Seven is a 2023 Bengali crime thriller web series starring Rahul Arunoday Banerjee, Gaurav Chakrabarty, Ridhima Ghosh, Suprobhat Das, Ankita Chakraborty and Anjan Dutt in key roles. Anjan also wrote and directed the series, and it features music scored by Neel Dutt, cinematography by Pravatendu Mondal, and editing by Arghyakamal Mitra. Set in a misty hill station, Seven follows five friends on a trip. Uncovering a bag containing dollars and a gun, the friends soon find themselves entangled in a thrilling mystery. The series premiered on ZEE5 on 17 March 2023.

== Plot ==
Five friends - Subir, Bibek, Ananto, Namita and Ria - embark on a leisure trip to LAVA homestay. On their journey, they stumble upon a bike accident with a bag full of money and a gun. Subir takes the bag, hoping it will solve all their troubles. But the bag and gun soon cause a heated disagreement between them.

== Cast ==
- Anjan Dutt as Raj Basu
- Gaurav Chakrabarty as Bibek
- Ridhima Ghosh as Namita
- Rahul Arunoday Banerjee as Subir
- Suprobhat Das as Ananta
- Ankita Chakraborty as Riya

== Development ==

=== Production ===
The series is produced under the Anjan Dutt Production banner.

=== Release ===
In early 2022, ZEE5 announced a slate of Bengali series and films, with Seven being one of them.
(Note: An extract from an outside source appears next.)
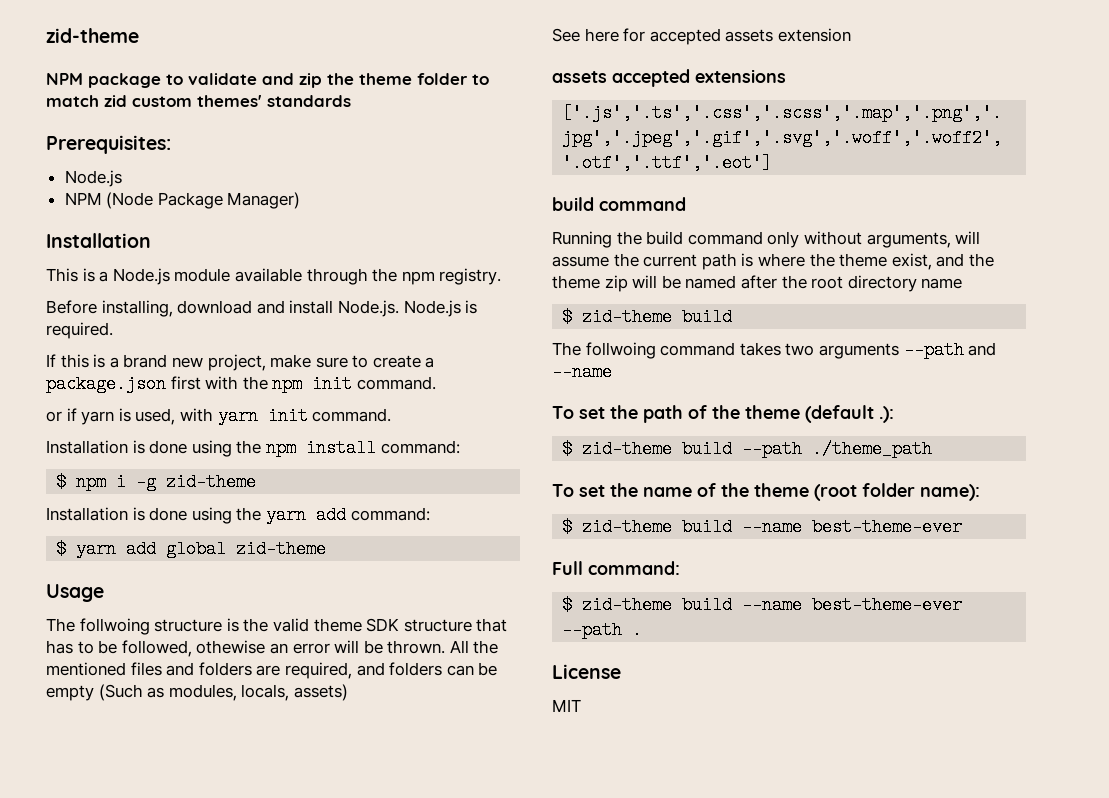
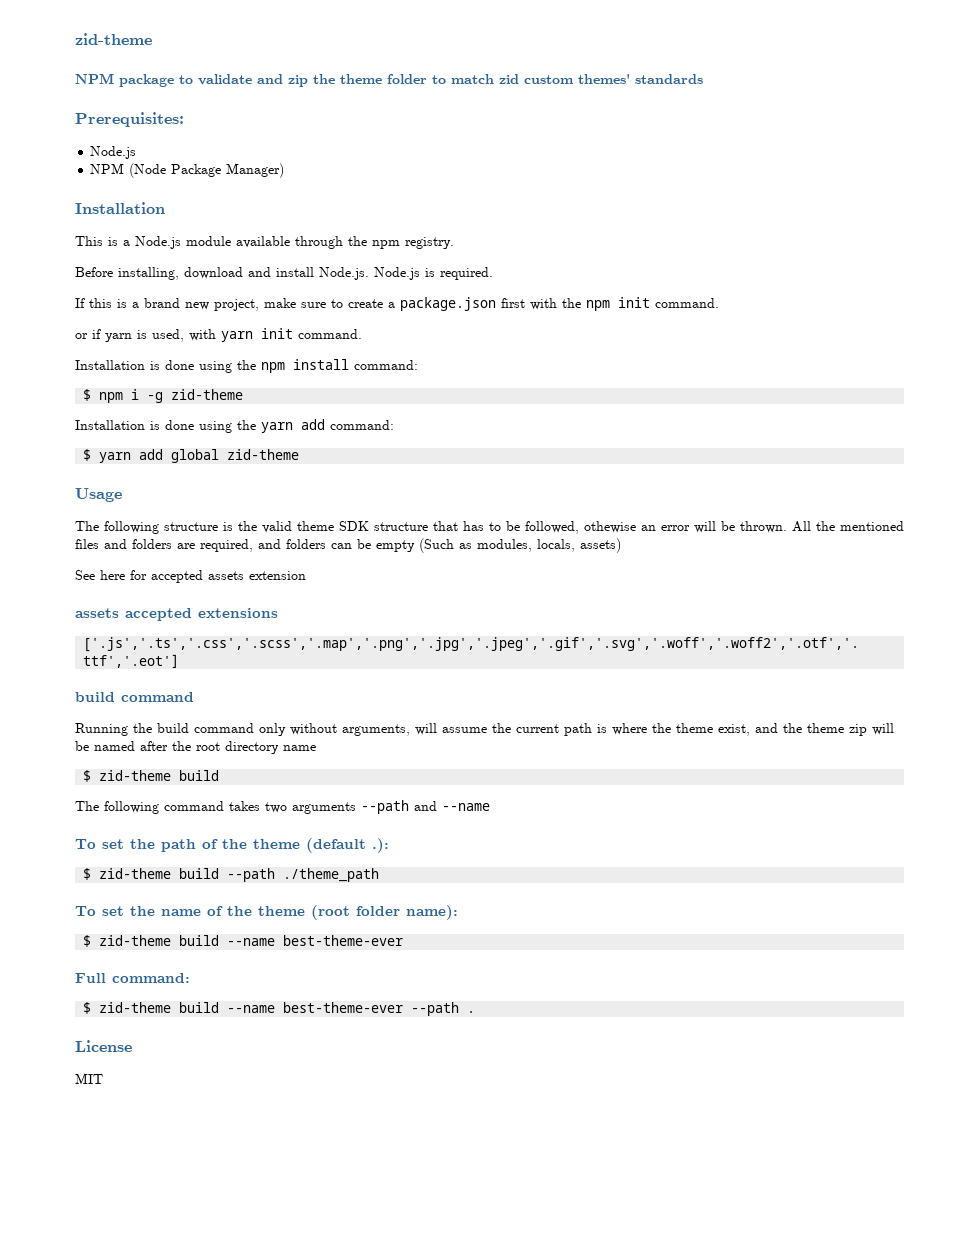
[79,618,150,635] follwoing -> [104,521,159,534] following
[585,342,656,359] follwoing -> [104,801,159,814] following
On 11 March 2023, ZEE5 unveiled the first look trailer of Seven depicting five friends on a hilly journey that quickly turns awry after an accident. The unexpected event leaves them with a dead body, a gun, and a bag of money.

This seven-episode series started streaming on ZEE5 from 17 March 2023.